*** Input ***

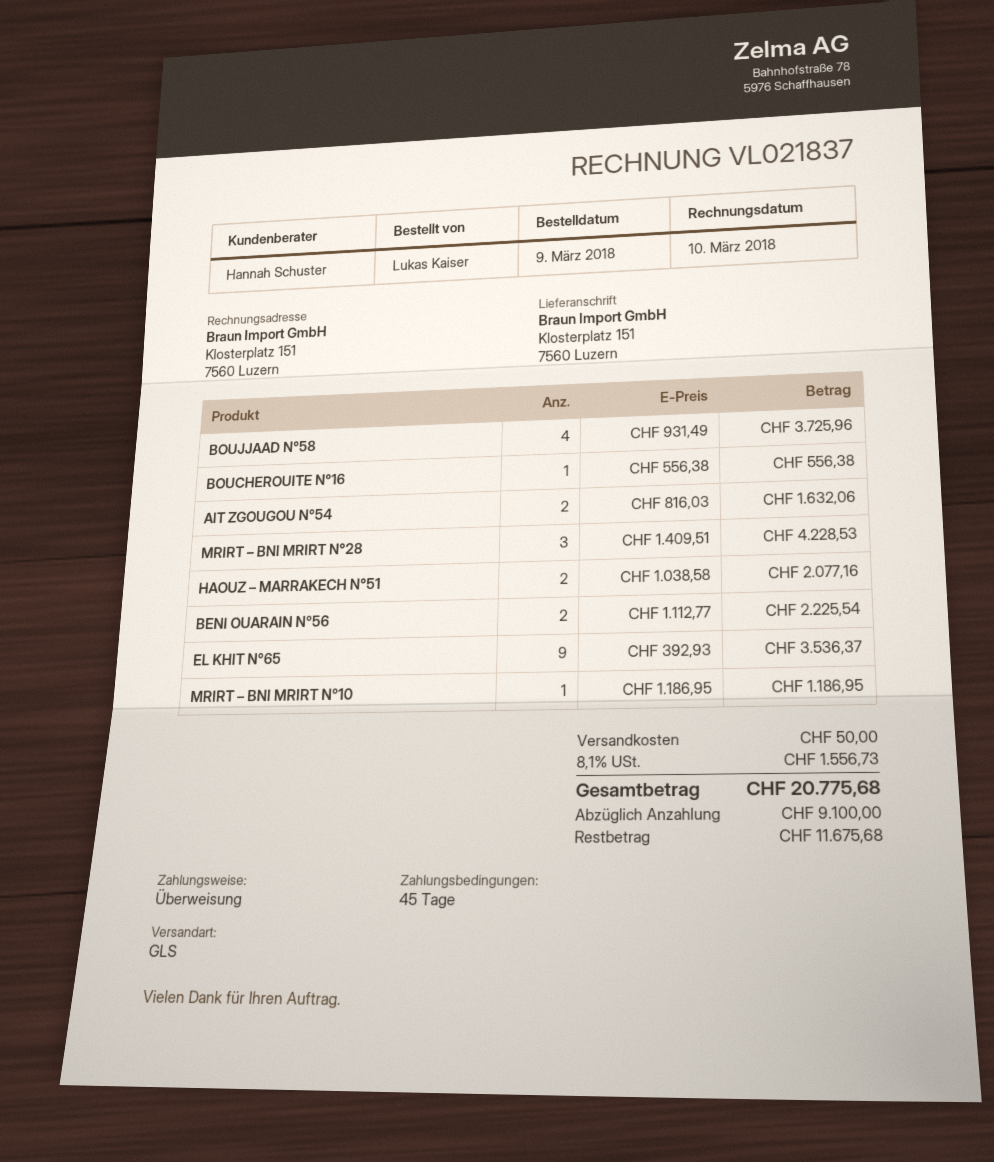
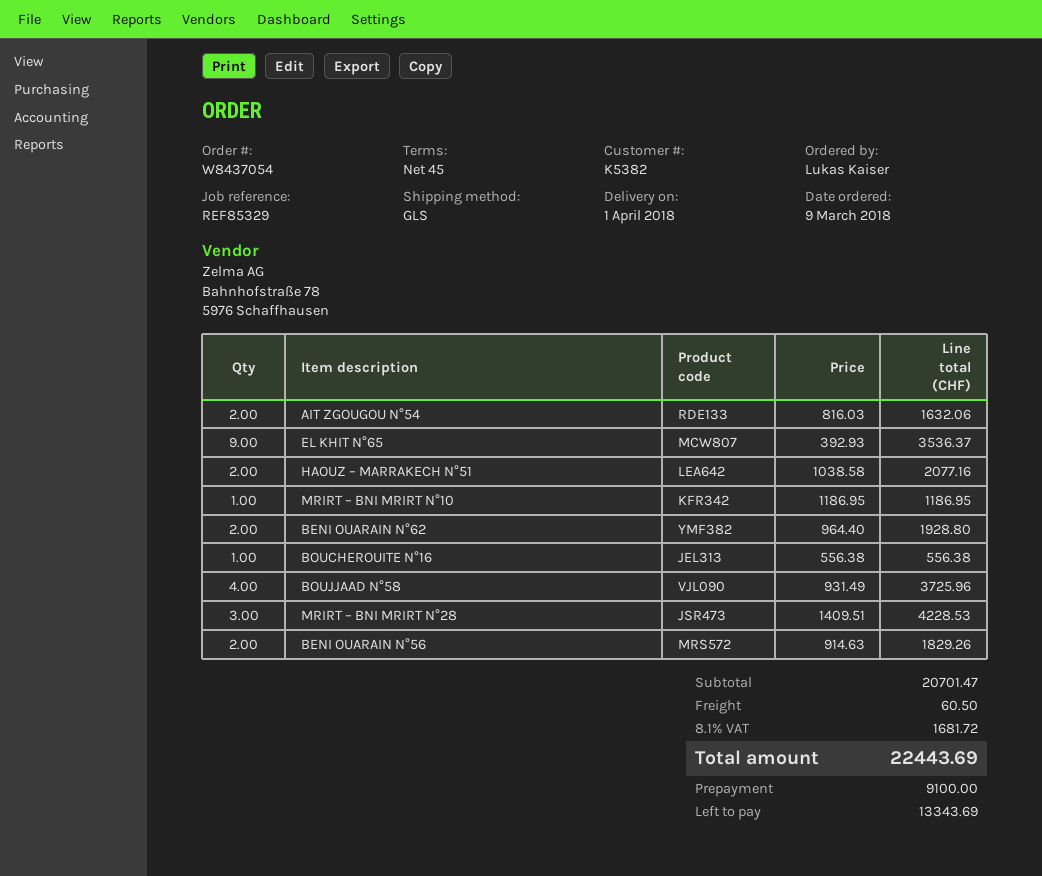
BENI OUARAIN N°56: 2 x 1112.77 = 2225.54 -> 2 x 914.63 = 1829.26
BENI OUARAIN N°62: none -> 2 x 964.40 = 1928.80
shipping: 50.00 -> 60.50
tax: 8.1% = 1556.73 -> 8.1% = 1681.72
total: 20775.68 -> 22443.69
balance: 11675.68 -> 13343.69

*** End of Input ***

=== Your assignment ===
Only exact copies of the lines from the one containing "BENI OUARAIN N°62: none" to the end of the records belong in the answer.

=== Your response ===
BENI OUARAIN N°62: none -> 2 x 964.40 = 1928.80
shipping: 50.00 -> 60.50
tax: 8.1% = 1556.73 -> 8.1% = 1681.72
total: 20775.68 -> 22443.69
balance: 11675.68 -> 13343.69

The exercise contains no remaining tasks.